At an intermediate stage in the hydrolysis of MgATP by [rabbit muscle] myosin or actomyosin, there is an exchange of O2 between water and the P.gamma. group of enzyme-bound nucleotide. Starting with [P.gamma.-18O]ATP as substrate, the exchange is revealed in the [18O]Pi species that are ultimately released as product into the reaction medium. An analysis of the distribution of these labeled Pi species, which contain 3, 2, 1 or none of the 18O atoms originally on the P.gamma. of ATP, is used to probe intermediate stages of the hydrolytic mechanism.
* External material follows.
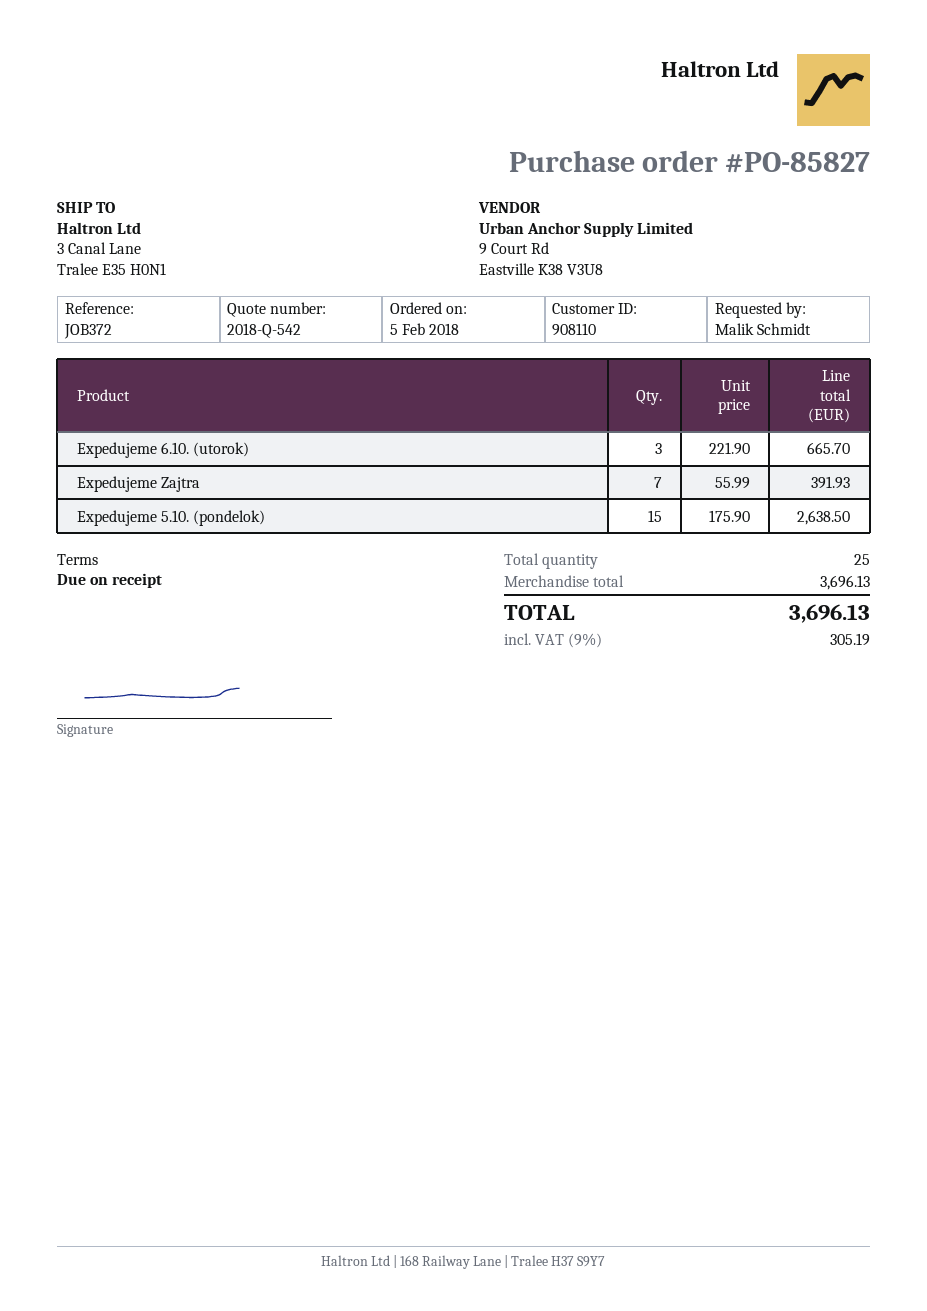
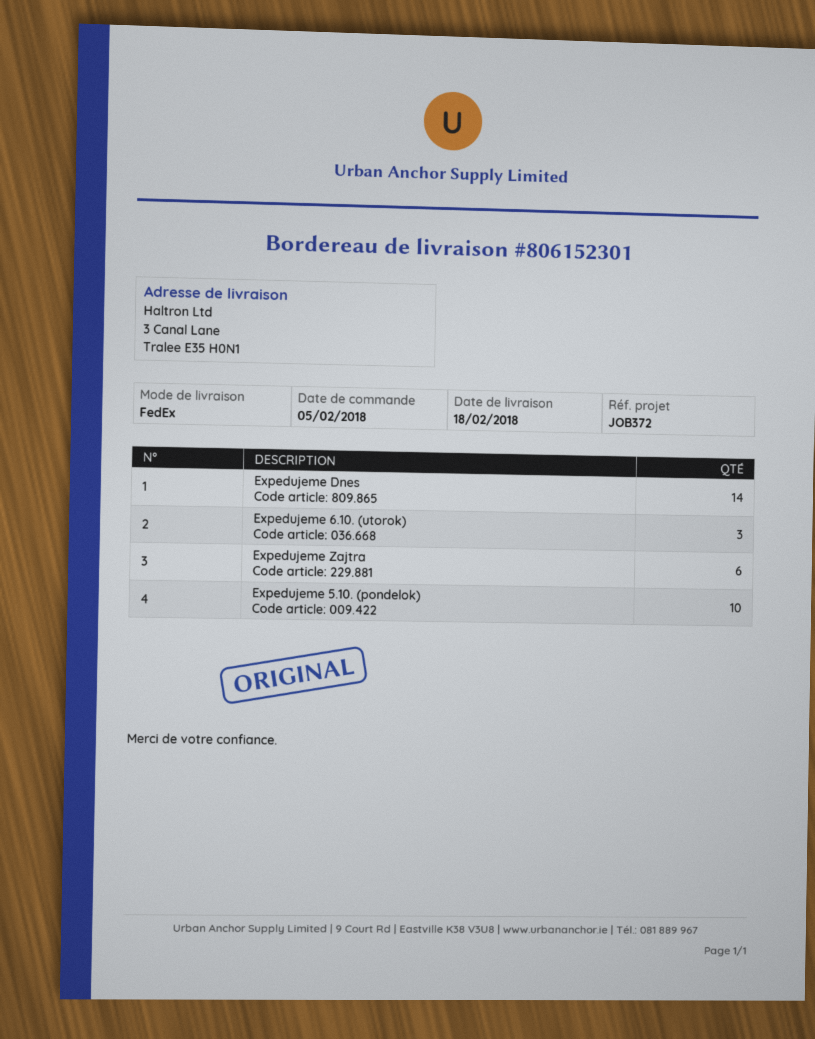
Expedujeme Zajtra: 7 -> 6
Expedujeme 5.10. (pondelok): 15 -> 10
Expedujeme Dnes: none -> 14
More than 1 pathway of hydrolysis operates. Two of these pathways are spurious; 1 is a nonexchanging MgATPase that is present in fresh myosin preparations; the other is an induced slow exchange that develops in myosin during storage (-20.degree. C) and subsequent aging (4.degree. C). After correction for these artifacts, 2 normal pathways for actomyosin hydrolysis remain. These normal pathways differ in the mode of interaction between actin and myosin in the course of hydrolysis; one is the Lymn-Taylor pathway where O2 exchange occurs at a stage when actin and myosin are dissociated; the other is a pathway in which actin and myosin are associated during O2 exchange. Each of these 2 pathways contributes an equal amount of Pi to the product pool. Thus, on average, each myosin head uses each of these pathways half the time. Evidently, during contraction, myosin can dissociate from the actin filament only during every other cycle of MgATP hydrolysis or that only half the heads, at any one time, can exchange O2 while free of the actin filament.